Aunque era su hijastro, para la Justicia, el niño era efectivamente hijo del imputad tanto por el trato como por la posición. La condena fue cadena perpetua. Para los jueces el agravante fue la extrema violencia y el modo del asesinato. 

 

13 años después, en noviembre de 2020, la sentencia fue revisada luego de varias presentaciones por parte de la defensa de Bustos. En junio de 2021, la perpetua fue reducida a una pena de 20 años de prisión por ser el autor del Homicidio Simple. Lo que los jueces que redujeron su pena fue lo que pasó con Mai tras asesinar a un bebé.

 

En 2007, cuando llevaba días detenidos en la comisaría local, el asesino se fugó. Se cree que varios efectivos policiales fueron los cómplices de la fuga. Aunque nunca lo pudieron comprobar. Estuvo prófugo durante dos años. Se cree que estuvo viviendo en Chile. 

 

En marzo de 2009, tras una investigación de la Policía local, se supo que Mai había vuelto a Neuquén para celebrar el cumpleaños de su madre. Durante esa misma jornada, la Brigada de investigaciones desplegó un operativo para detenerlo en la casa de sus padres.

 

No se iba a entregar fácilmente. Primero, el padre del condenado, Omar Bustos, el padre de Cristian, quiso negociar con el comisario. Como se negó, cuatro personas encapuchadas salieron a la vereda armados. “Nos vamos. Si tiran, tiramos”, les gritaron a los policías. La banda estaba conformada por los hermanos Marcos Bustos, Daniel Bustos, Wilson Bustos y, por supuesto, Cristian. 

La Policía recibió la orden de no disparar. Los cuatro hombres caminaron hasta la esquina y luego comenzaron a correr. Según el expediente judicial, los hombres dispararon primero y la Policía respondió. El primero en caer fue Wilson, el hermano de Mai. De un disparo el maxilar. 

 

A los pocos segundos, el oficial Roberts cayó por un disparo en la cabeza. El tiro había salido del calibre 38 que Bustos llevaba en su mano derecha. “Yo disparé cuando mataron a mi hermano”, diría Cristian durante el juicio por el asesinato del Policía. 

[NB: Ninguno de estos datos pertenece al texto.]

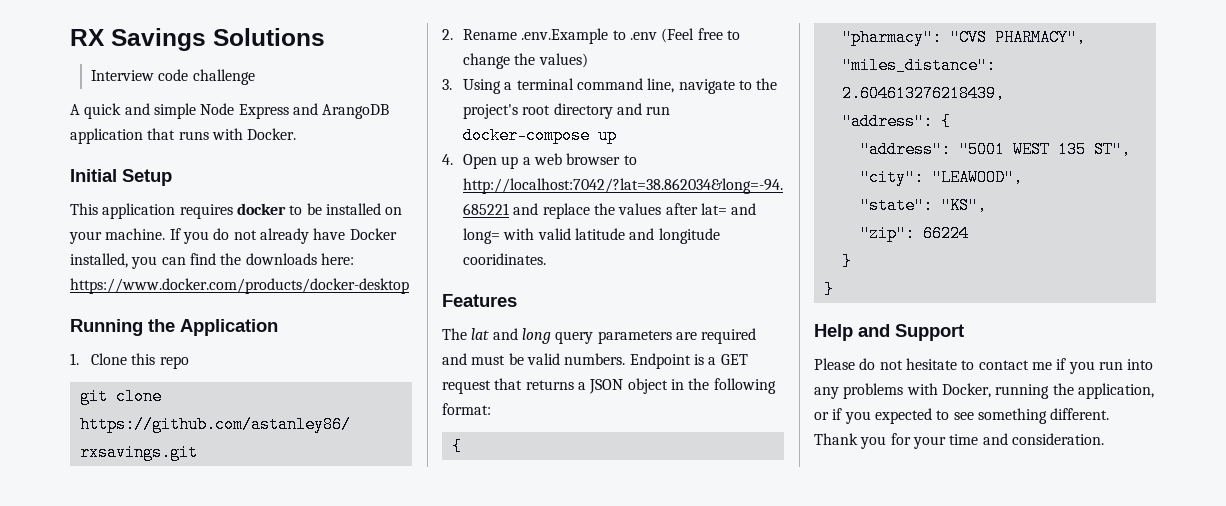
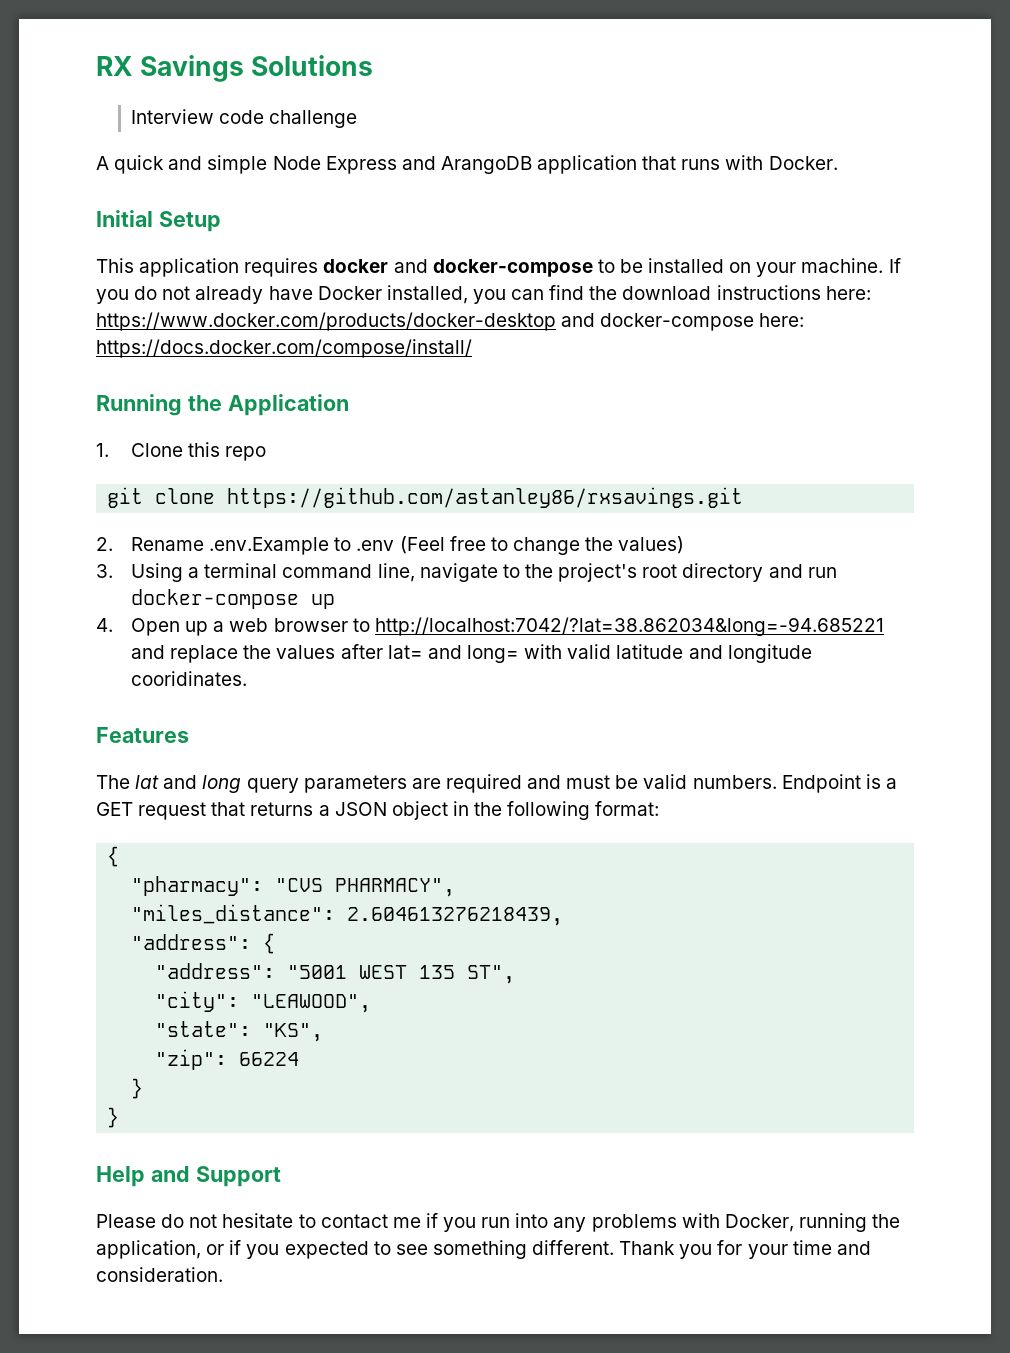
- This application requires docker to be installed on your machine.
+ This application requires docker and docker-compose to be installed on your machine.
- If you do not already have Docker installed, you can find the downloads here: https://www.docker.com/products/docker-desktop
+ If you do not already have Docker installed, you can find the download instructions here: https://www.docker.com/products/docker-desktop and docker-compose here: https://docs.docker.com/compose/install/

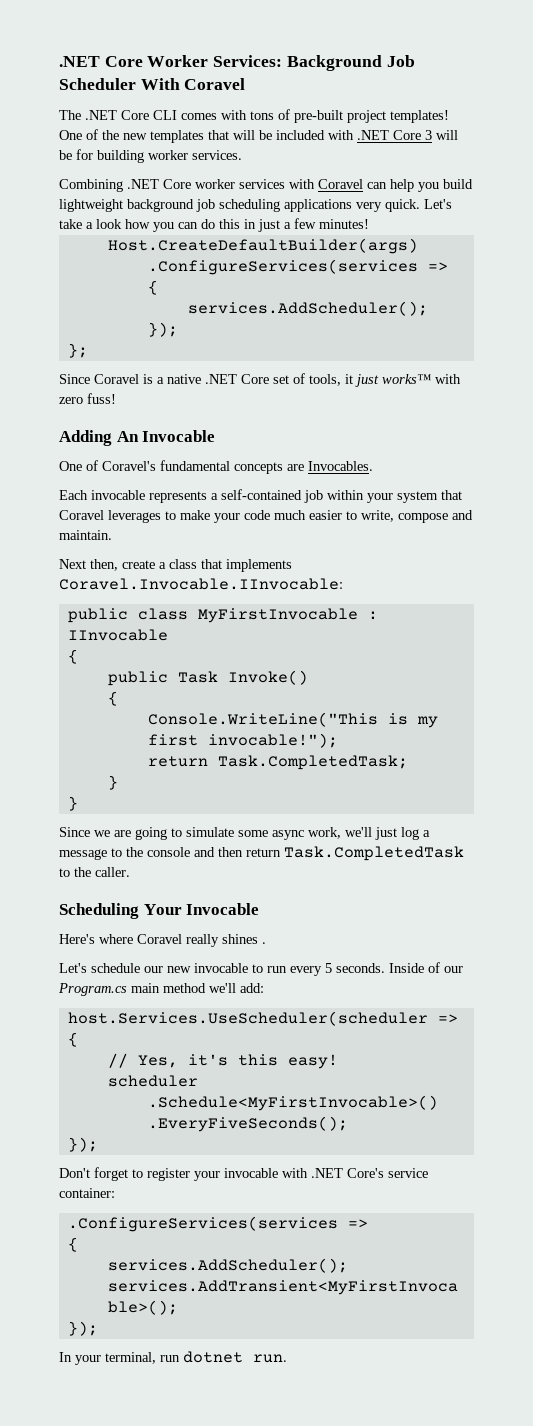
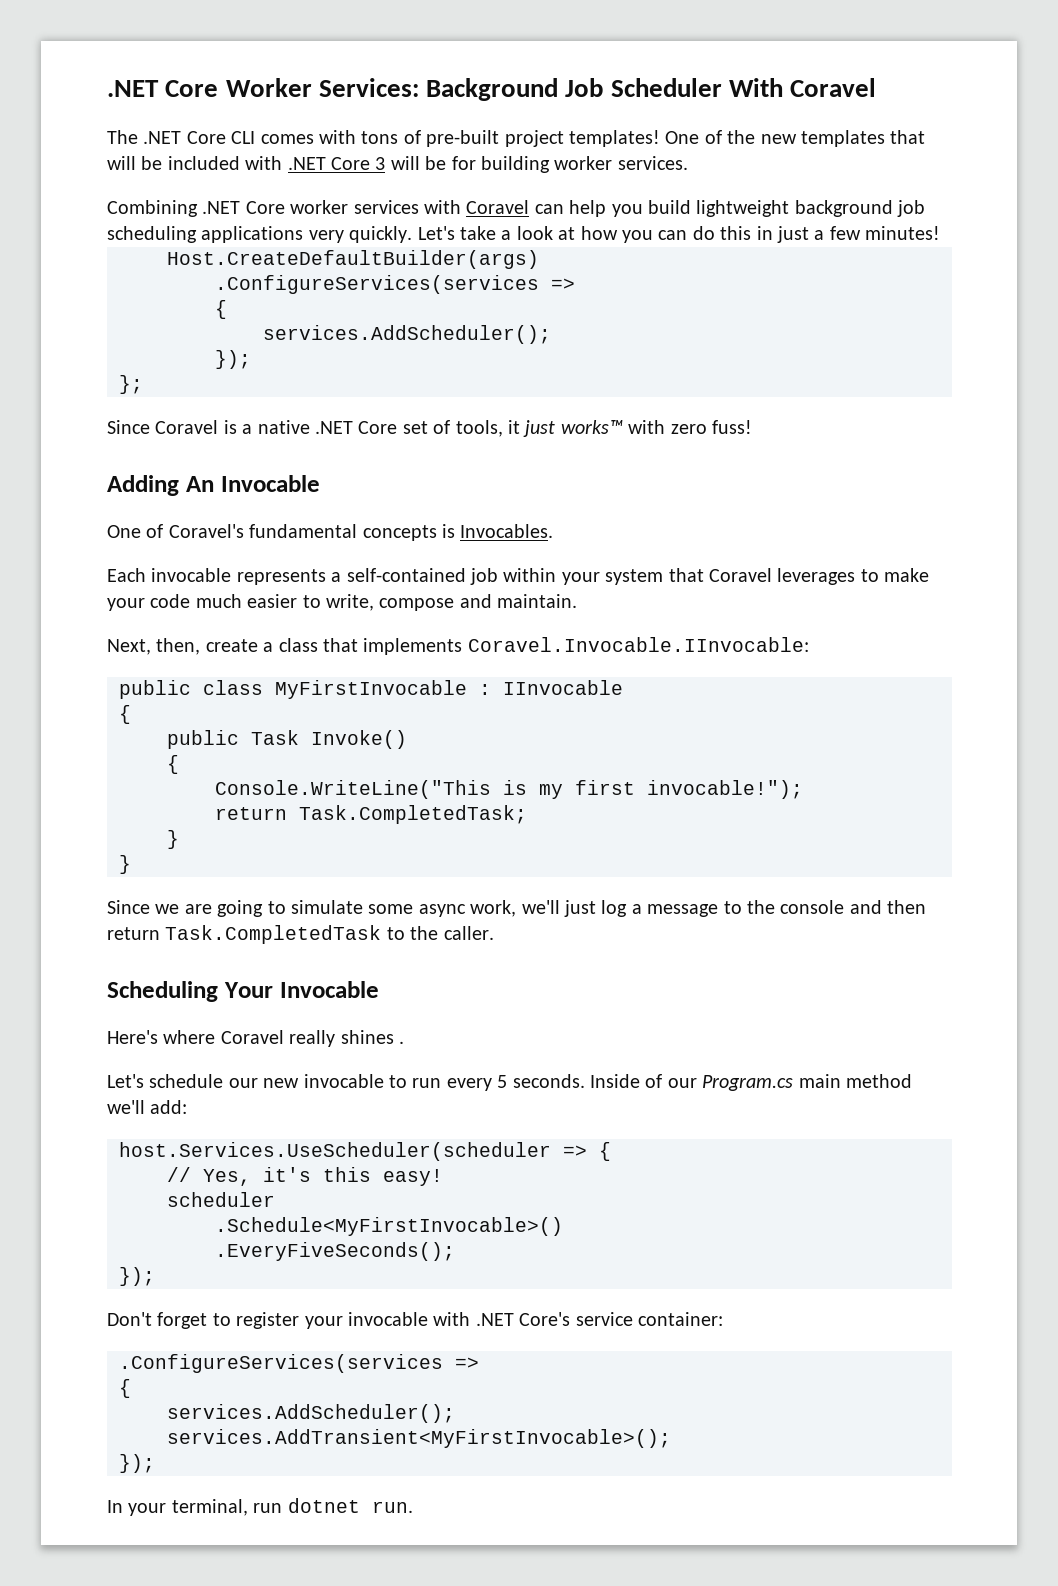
- Combining .NET Core worker services with Coravel can help you build lightweight background job scheduling applications very quick.
+ Combining .NET Core worker services with Coravel can help you build lightweight background job scheduling applications very quickly.
- Let's take a look how you can do this in just a few minutes!
+ Let's take a look at how you can do this in just a few minutes!
- One of Coravel's fundamental concepts are Invocables.
+ One of Coravel's fundamental concepts is Invocables.
- Next then, create a class that implements Coravel.Invocable.IInvocable:
+ Next, then, create a class that implements Coravel.Invocable.IInvocable:

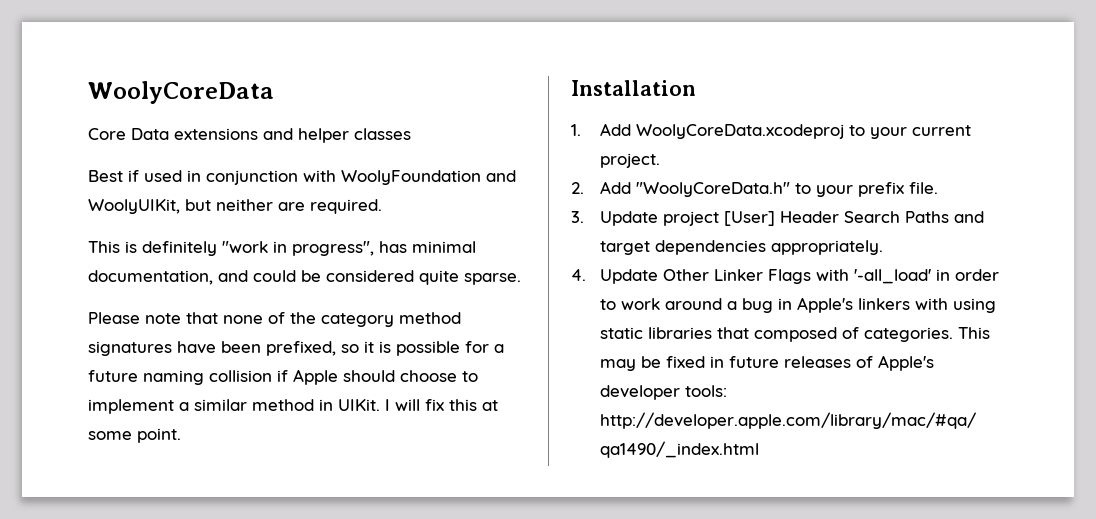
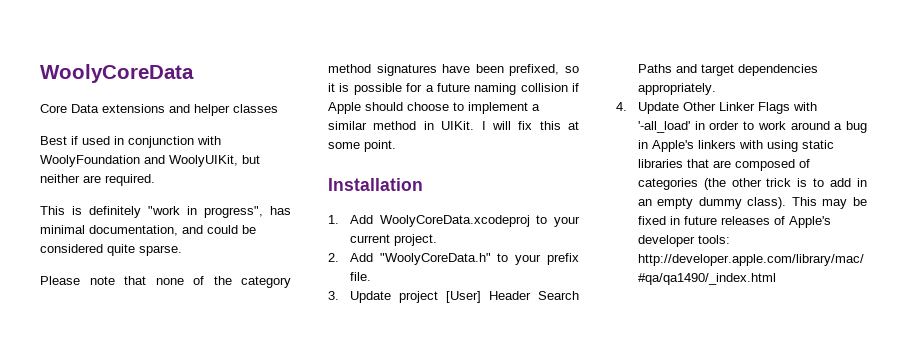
- 4. Update Other Linker Flags with '-all_load' in order to work around a bug in Apple's linkers with using static libraries that composed of categories.
+ 4. Update Other Linker Flags with '-all_load' in order to work around a bug in Apple's linkers with using static libraries that are composed of categories (the other trick is to add in an empty dummy class).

En el enfrentamiento también hubo tres heridos: el policía Luis Cañumir, que recibió un tiro en el abdomen; Daniel Bustos, que fue detenido tras ser herido en una pierna; y Marcos Bustos que quedó paraplejico por un disparo en la columna. Ese día, Cristian fue el único que pudo escapar.

 

Después de infructuosos allanamientos, nadie supo más nada de Bustos por años. Hasta que en 2015, el homicida fue detenido en Chile, tras un enfrentamiento con los Carabineros. Fue condenado en Santiago a cuatro años de prisión. Luego de cumplir la condena, fue enviado a Argentina. 

Llegó a Chubut en 2019 y fue condenado en diciembre de 2019 a prisión perpetua por el asesinato de Roberts, una década después de aquel enfrentamiento en la calle. Ahora su affaire con la jueza que intentó reducir su pena salió a la luz. Al igual que su terrible prontuario.